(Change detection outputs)
*** Block opens ***

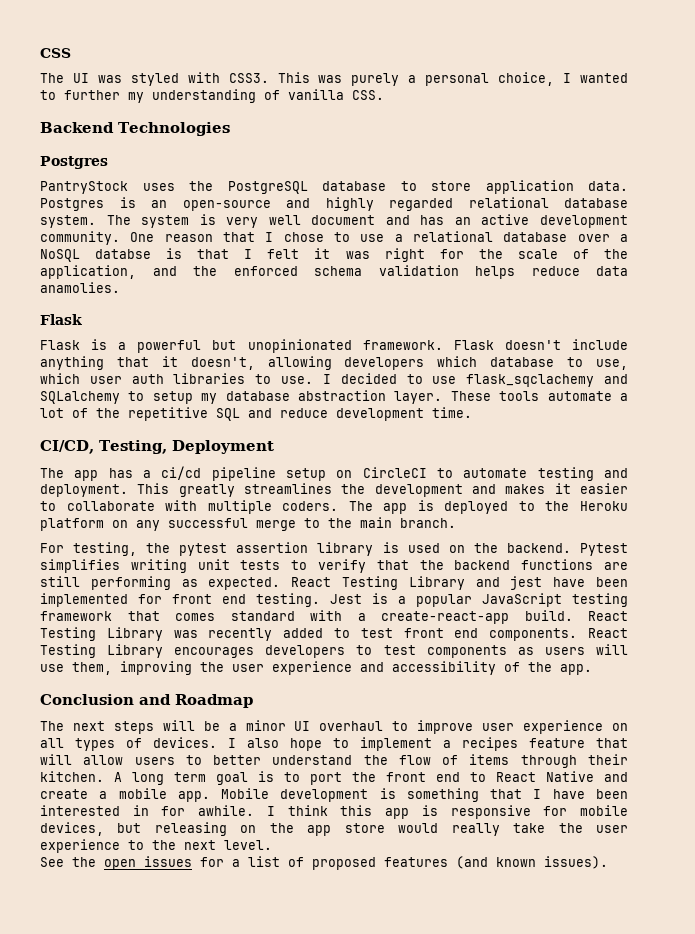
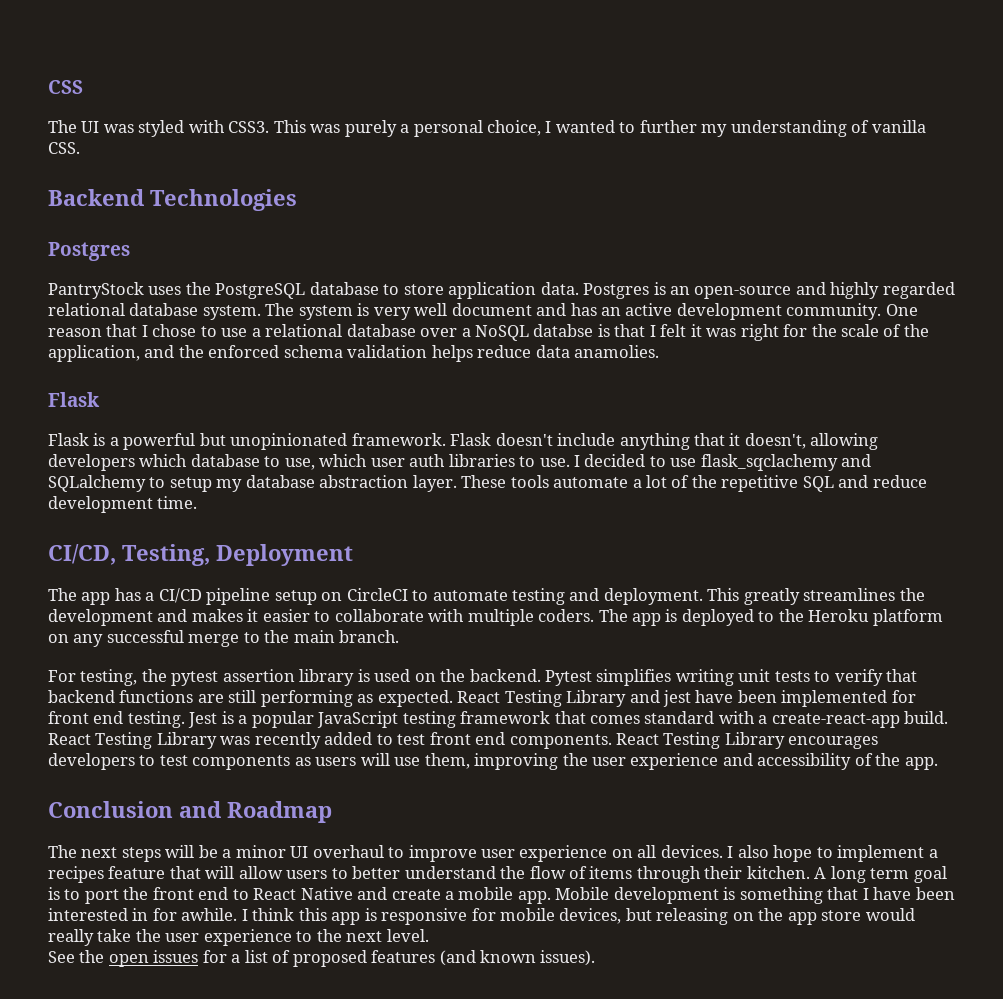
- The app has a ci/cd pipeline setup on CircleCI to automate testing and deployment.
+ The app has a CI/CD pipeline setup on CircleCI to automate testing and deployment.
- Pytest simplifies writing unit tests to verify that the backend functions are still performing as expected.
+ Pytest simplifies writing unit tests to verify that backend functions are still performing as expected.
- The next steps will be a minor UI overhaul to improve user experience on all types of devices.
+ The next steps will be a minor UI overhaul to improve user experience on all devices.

*** Block closes ***
*** Block opens ***

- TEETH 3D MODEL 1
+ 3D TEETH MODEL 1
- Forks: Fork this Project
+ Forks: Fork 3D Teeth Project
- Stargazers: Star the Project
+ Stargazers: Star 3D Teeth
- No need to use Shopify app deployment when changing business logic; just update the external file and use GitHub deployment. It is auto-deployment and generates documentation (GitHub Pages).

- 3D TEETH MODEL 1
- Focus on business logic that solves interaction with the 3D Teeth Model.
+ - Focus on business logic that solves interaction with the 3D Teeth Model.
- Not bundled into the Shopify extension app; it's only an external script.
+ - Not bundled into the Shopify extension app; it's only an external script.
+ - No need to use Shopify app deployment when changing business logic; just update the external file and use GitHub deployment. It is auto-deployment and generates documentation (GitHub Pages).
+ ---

*** Block closes ***

**WHAT TO DO:** Using the entries above, repeat only the lines from the one containing "- Stargazers: Star the Project" through the one containing "- 3D TEETH MODEL 1", end lines included.

**OUTPUT OF THE EXERCISE:**
- Stargazers: Star the Project
+ Stargazers: Star 3D Teeth
- No need to use Shopify app deployment when changing business logic; just update the external file and use GitHub deployment. It is auto-deployment and generates documentation (GitHub Pages).

- 3D TEETH MODEL 1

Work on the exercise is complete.